There is limited evidence about beta-blocker use in CKD and HF. It is thought that overactive sympathetic drive plays a role in LV hypertrophy and underlying cardiac substrate derangement in CKD. In a large systematic review, beta-blocker therapy was found to improve all-cause mortality by 28 % and cardiovascular mortality by 34 % in patients with CKD and chronic systolic heart failure although there was an increased risk of bradycardia and hypotension [28]. Multiple other studies have demonstrated that in patients with CKD and systolic heart failure, beta-blockers reduce mortality and hospitalizations [29]. In the short-stay unit, however, initiation of beta-blocker in acute heart failure should be used with extreme caution as explained in prior chapters.

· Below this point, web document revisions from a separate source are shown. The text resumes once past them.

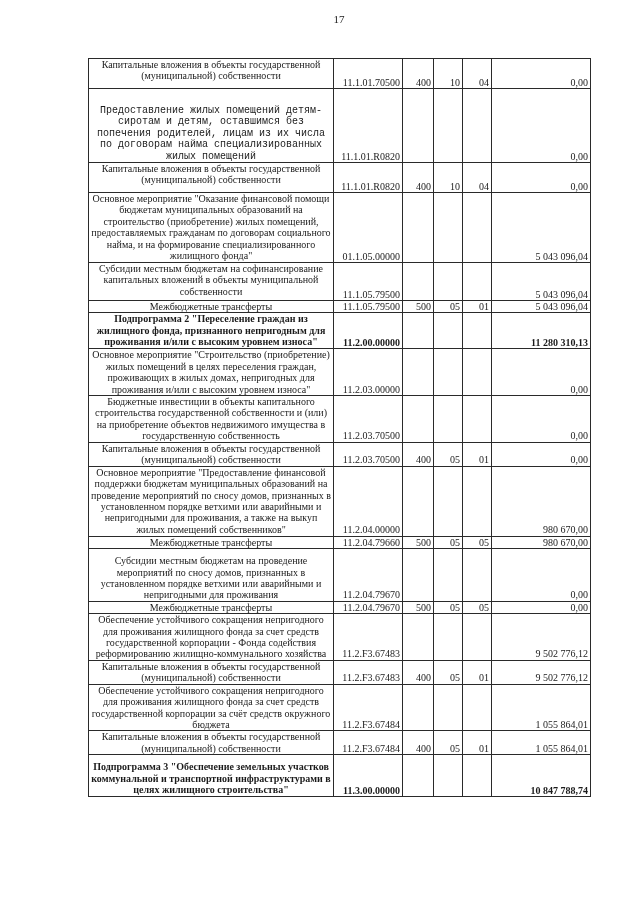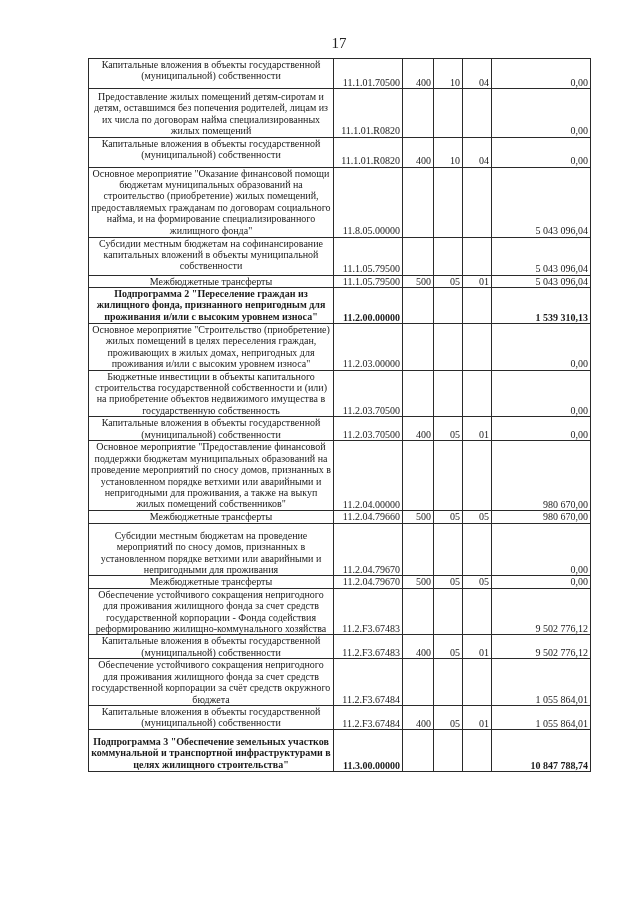"17" .page-number { font-size: 15px -> 11px; top: 35px -> 13px }
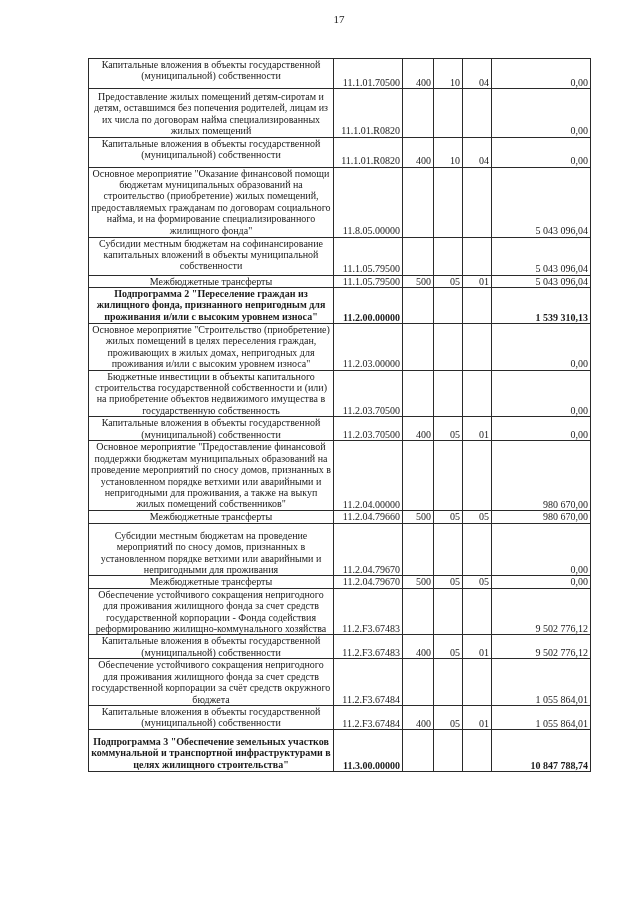"Предоставление жилых помещений" td.c-desc { font-family: none -> Liberation Mono, monospace; padding-top: 2px -> 16px }
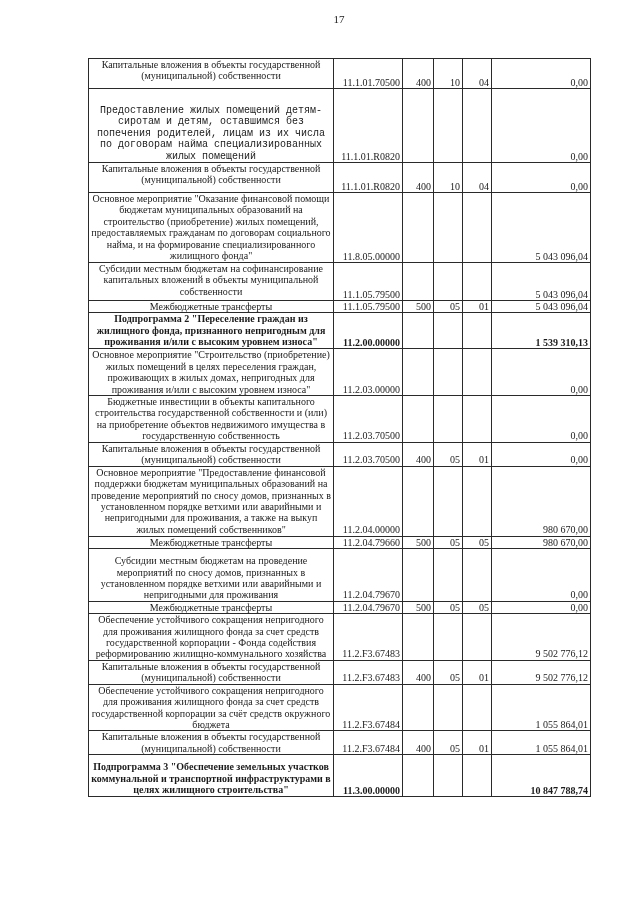"11.8.05.00000" td.c-num { text: 11.8.05.00000 -> 01.1.05.00000 }
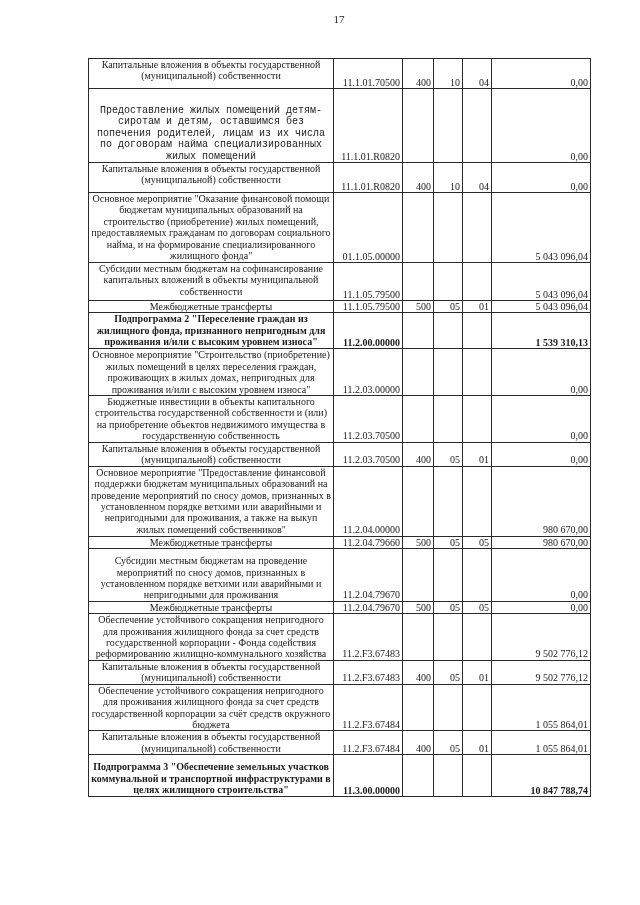"1 539 310,13" td.c-num { text: 1 539 310,13 -> 11 280 310,13 }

The role of angiotensin-converting enzyme inhibitors (ACEIs) and angiotensin-receptor blockers (ARBs) in HF has been well established [30]. Unfortunately, their role in patients with HF and CKD is not well established. This is due to the relatively low number of randomized trials dealing with this patient population and the fear physicians have in exacerbating renal failure and hyperkalemia. Several studies, including that by McAlister et al., demonstrated that patients with renal insufficiency were less likely to receive ACEI, β-blockers, or spironolactone [14]. However, several studies have demonstrated the benefits of ACEI and ARB in this patient population. One analysis of the Minnesota Heart Survey demonstrated a statistically significant reduction in 30-day and 1-year mortality in CHF patients with renal dysfunction not on dialysis who were given ACEI or ARB during their hospital stay [31].

In a review of 12 randomized clinical trials looking at ACEI use in patients with renal insufficiency, the authors demonstrated a 55–75 % risk reduction in the progression of renal disease among those on ACEI compared to those not on ACEI [32]. They also concluded that although serum creatinine levels increased by up to 30 %, they stabilized within the first 2 months of ACEI administration, and there was long-term preservation of renal function [32]. A worsening of renal function at initiation of an ACEI should be expected. However, the withdrawal of an ACEI should occur when creatinine rises 30 % above baseline or hyperkalemia (>5.5 mmol/L) develops within the first 2 months of ACEI treatment [32]. Another study demonstrated reduced 1-year mortality associated with ACEI and β-blocker use in heart failure patients, even after adjustment for serum creatinine, age, gender, NYHA class, hemoglobin, and other medications [14]. This was true for creatinine clearances <60 and ≥60 mL/min [14]. Khan et al. demonstrated that in HF patients with CKD, ACEIs were associated with reduced mortality and did not have adverse effects on renal function [33].